Purpose: Scan training emails, clean tokens, and build a dictionary of the 3000 most frequent words that the model will use as features.

In [10]:
def make_Dictionary(root_dir):
  all_words = []
  emails = [os.path.join(root_dir,f) for f in os.listdir(root_dir)]
  for mail in emails:
    with open(mail) as m:
      for line in m:
        words = line.split()
        all_words += words
  dictionary = Counter(all_words)
  list_to_remove = list(dictionary)

  for item in list_to_remove:
    if item.isalpha() == False:
      del dictionary[item]
    elif len(item) == 1:
      del dictionary[item]
  dictionary = dictionary.most_common(3000)
  return dictionary


scanning all training emails, counting how often each word appears, removing junk words like symbols and single letters, and keeping the 3000 most common words.
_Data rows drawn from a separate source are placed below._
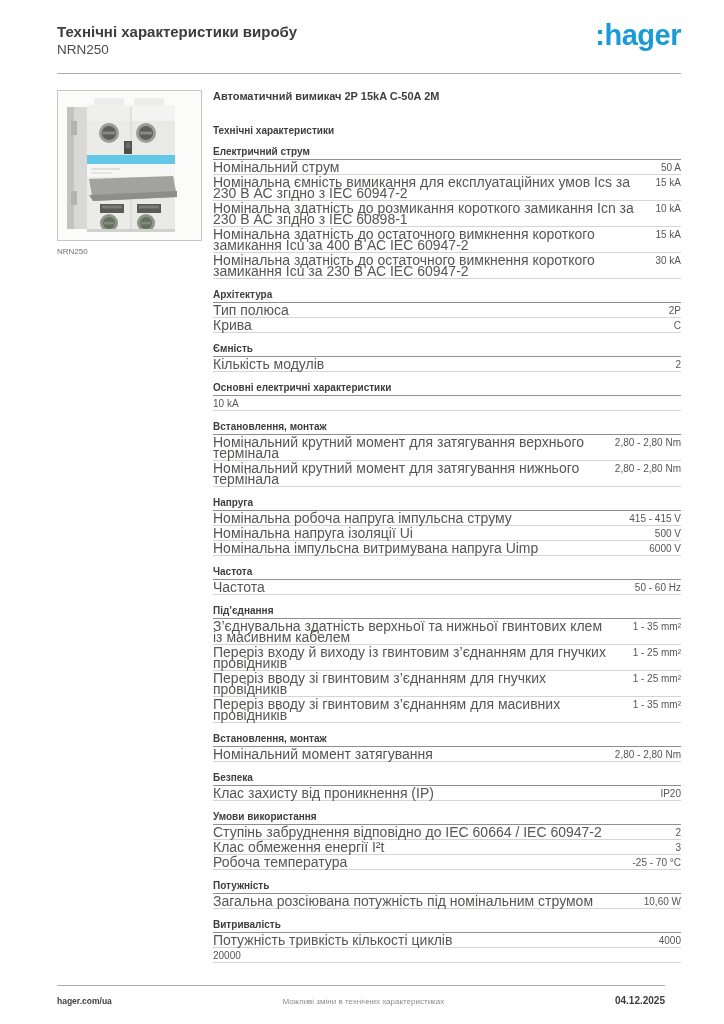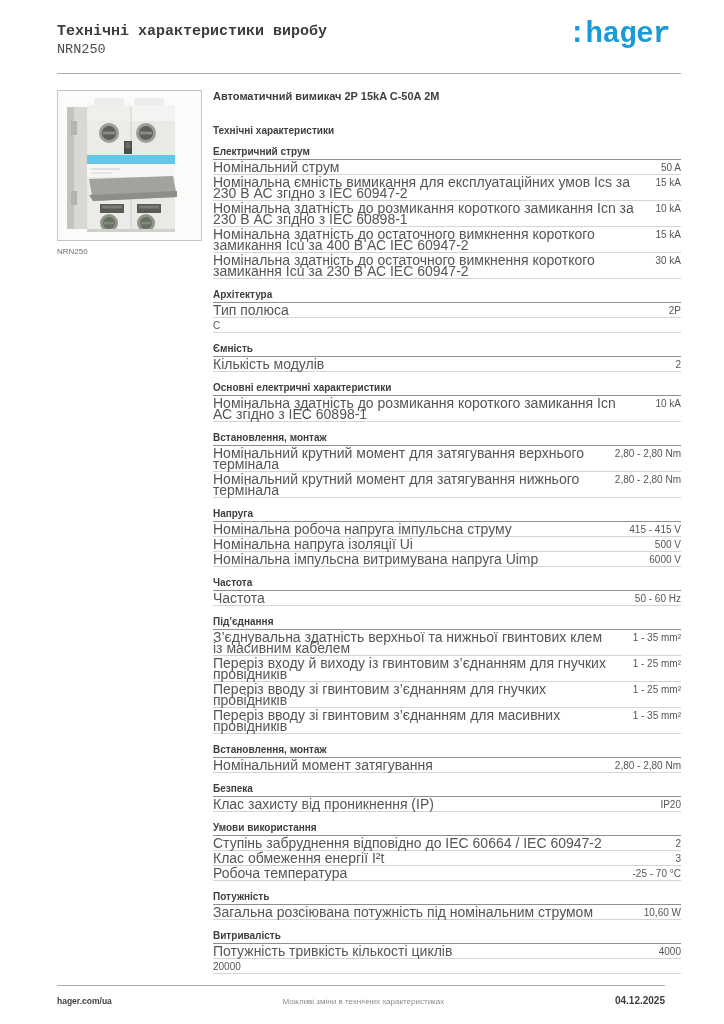--- a/index.html
+++ b/index.html
@@ -9,22 +9,21 @@
     position: relative;
     font-family: "Liberation Sans", sans-serif;
     color: #565655;
     overflow: hidden;
   }
   .page { width: 724px; height: 1024px; position: relative; background: #fff; }
 
   
   header {
     display: flex; justify-content: space-between; align-items: flex-start;
-    padding: 23px 54px 0 57px;
-    font-family: Liberation Mono, monospace;
+    padding: 23px 43px 0 57px;
   }
   .doc-title { font-size: 15px; font-weight: bold; color: #3c3c3b; line-height: 18px; }
   .doc-subtitle { font-size: 13.5px; color: #4c4c4b; line-height: 18px; }
   .logo {
     font-size: 29px; font-weight: bold; letter-spacing: -0.5px;
     line-height: 28px; margin-top: -2px;
   }
   .header-rule { margin: 14px 43px 0 57px; border-top: 1px solid #aeaeac; }
 
   
@@ -168,34 +167,34 @@
               <div class="row-value">30 kA</div>
             </div>
           </div>
           <div class="spec-section">
             <div class="section-title">Архітектура</div>
             <div class="spec-row">
               <div class="row-label">Тип полюса</div>
               <div class="row-value">2P</div>
             </div>
             <div class="spec-row">
+              <div class="row-label">Крива</div>
               <div class="row-value">C</div>
             </div>
           </div>
           <div class="spec-section">
             <div class="section-title">Ємність</div>
             <div class="spec-row">
               <div class="row-label">Кількість модулів</div>
               <div class="row-value">2</div>
             </div>
           </div>
           <div class="spec-section">
             <div class="section-title">Основні електричні характеристики</div>
             <div class="spec-row">
-              <div class="row-label">Номінальна здатність до розмикання короткого замикання Icn АС згідно з IEC 60898-1</div>
               <div class="row-value">10 kA</div>
             </div>
           </div>
           <div class="spec-section">
             <div class="section-title">Встановлення, монтаж</div>
             <div class="spec-row">
               <div class="row-label">Номінальний крутний момент для затягування верхнього термінала</div>
               <div class="row-value">2,80 - 2,80 Nm</div>
             </div>
             <div class="spec-row">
Resulting in a fixed dictionary that defines which words the spam detection model will pay attention to.

# Feature Extraction & Labeling

Purpose: Convert emails into numerical feature vectors (word counts) and assign spam or non spam labels based on file names

In [11]:
def extract_features(mail_dir):
  files = [os.path.join(mail_dir,fi) for fi in os.listdir(mail_dir)]
  features_matrix = np.zeros((len(files),3000))
  train_labels = np.zeros(len(files))
  count = 1;
  docID = 0;
  for fil in files:
    with open(fil) as fi:
      for i, line in enumerate(fi):
        if i ==2:
          words = line.split()
          for word in words:
            wordID = 0
            for i, d in enumerate(dictionary):
              if d[0] == word:
                wordID = i
                features_matrix[docID,wordID] = words.count(word)
      train_labels[docID] = 0;
      filepathTokens = fil.split('/')
      lastToken = filepathTokens[len(filepathTokens)-1]
      if lastToken.startswith("spmsg"):
        train_labels[docID] = 1;
        count = count + 1
      docID = docID + 1
  return features_matrix, train_labels

converting each email into a numeric feature by counting how often each dictionary word appears and assiging a label based on whether the file name indicates spam or not. which produces a feature matrix and label array used to train and test the spam classification.

# Model Training

Pupose: Train the Gaussian Naive Bayes classifier using the extracted training features

In [12]:
dictionary = make_Dictionary(TRAIN_DIR)

print ("reading and processing emails from TRAIN and TEST folders")
features_matrix, labels = extract_features(TRAIN_DIR)
test_features_matrix, test_labels = extract_features(TEST_DIR)

reading and processing emails from TRAIN and TEST folders


building a dictionary of the 3000 most frequent words from the training emails, then converting both the training and test emails into numerical feature matrices with corresponding spam or non spam labels so they can be used by the Naive Bayes model for learning and evaluation

# Prediction & Evaluation

Purpose: Predict spam labels for test emails and evaluate model performance using accuracy.

In [13]:


print("Training Model using Gaussian Naibe Bayes algorithm")

model = GaussianNB()
model.fit(features_matrix, labels)

print("Training completed")
print("testing trained model to predict Test Data labels")

predicted_labels = model.predict(test_features_matrix)

accuracy = accuracy_score(test_labels, predicted_labels)

print(
    "Completed classification of the Test Data now printing Accuracy Score by comparing the Predicted Labels with the Test Labels:",
    accuracy
)


Training Model using Gaussian Naibe Bayes algorithm
Training completed
testing trained model to predict Test Data labels
Completed classification of the Test Data now printing Accuracy Score by comparing the Predicted Labels with the Test Labels: 0.9615384615384616


trained a Gaussian Naive Bayes model on labeled email features, using it to predict spam on test emails, and measure performance by calculating classification accuracy.